Copy the records below in full, keeping each word as it is but omitting the pictures.

┌────────

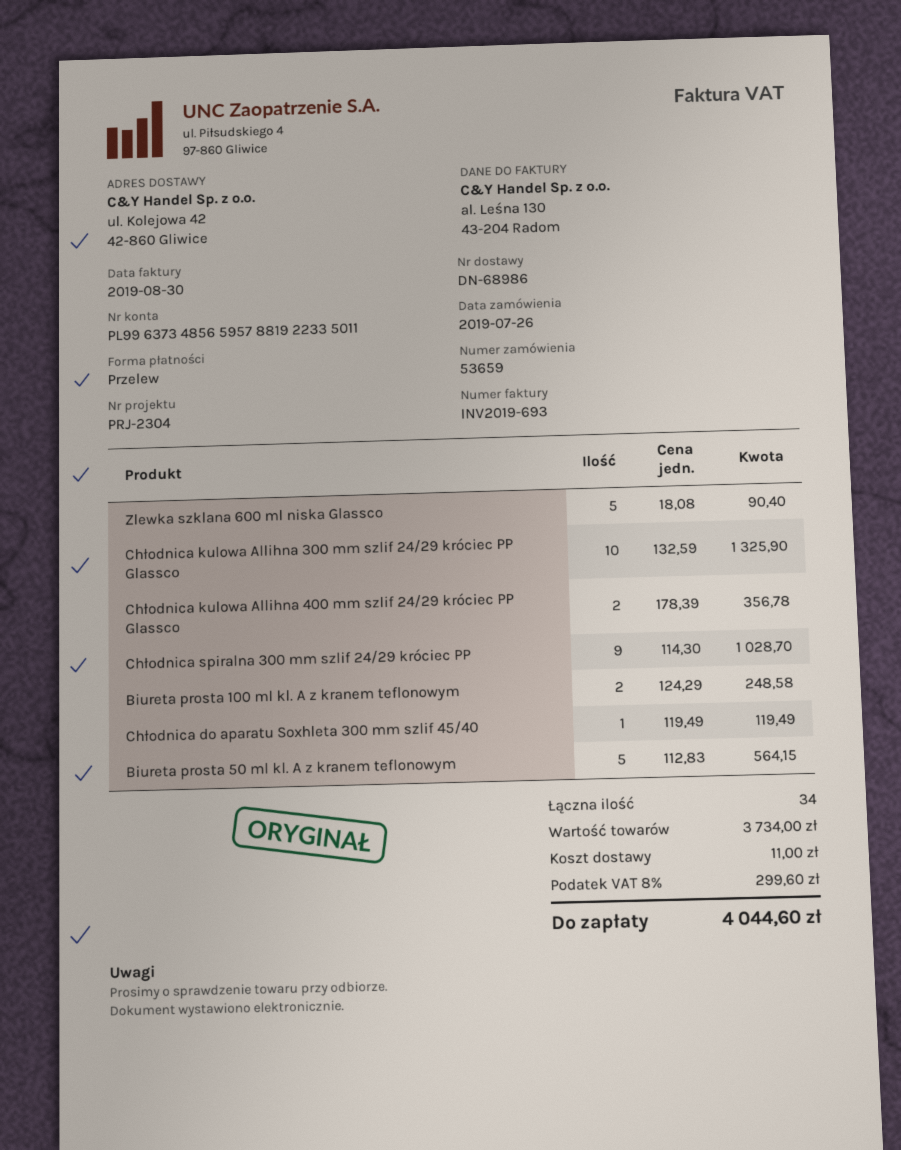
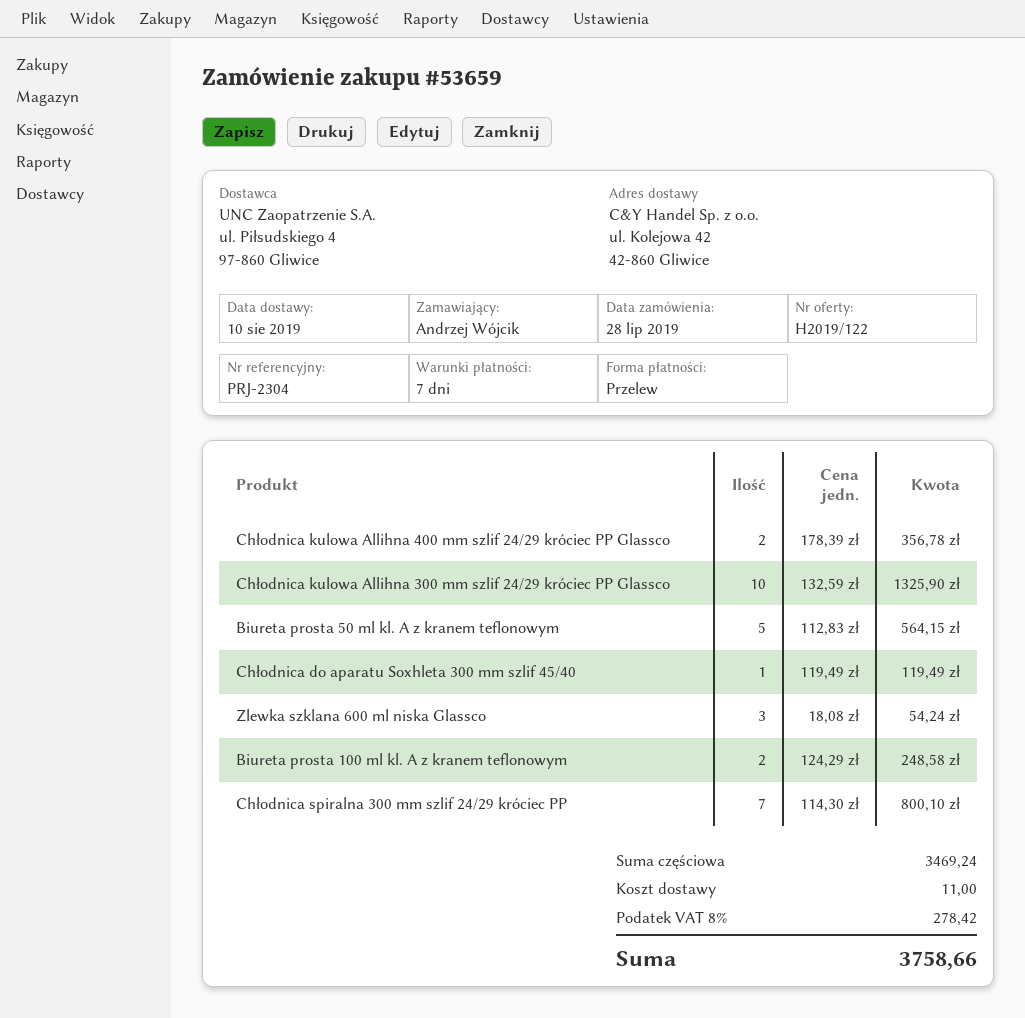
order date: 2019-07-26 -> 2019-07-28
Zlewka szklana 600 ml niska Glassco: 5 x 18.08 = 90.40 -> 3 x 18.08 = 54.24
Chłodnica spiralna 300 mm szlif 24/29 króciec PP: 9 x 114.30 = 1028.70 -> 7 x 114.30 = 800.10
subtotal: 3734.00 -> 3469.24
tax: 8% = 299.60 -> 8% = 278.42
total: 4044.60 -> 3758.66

└────────

[WRITTEN SOLUTION]
order date: 2019-07-26 -> 2019-07-28
Zlewka szklana 600 ml niska Glassco: 5 x 18.08 = 90.40 -> 3 x 18.08 = 54.24
Chłodnica spiralna 300 mm szlif 24/29 króciec PP: 9 x 114.30 = 1028.70 -> 7 x 114.30 = 800.10
subtotal: 3734.00 -> 3469.24
tax: 8% = 299.60 -> 8% = 278.42
total: 4044.60 -> 3758.66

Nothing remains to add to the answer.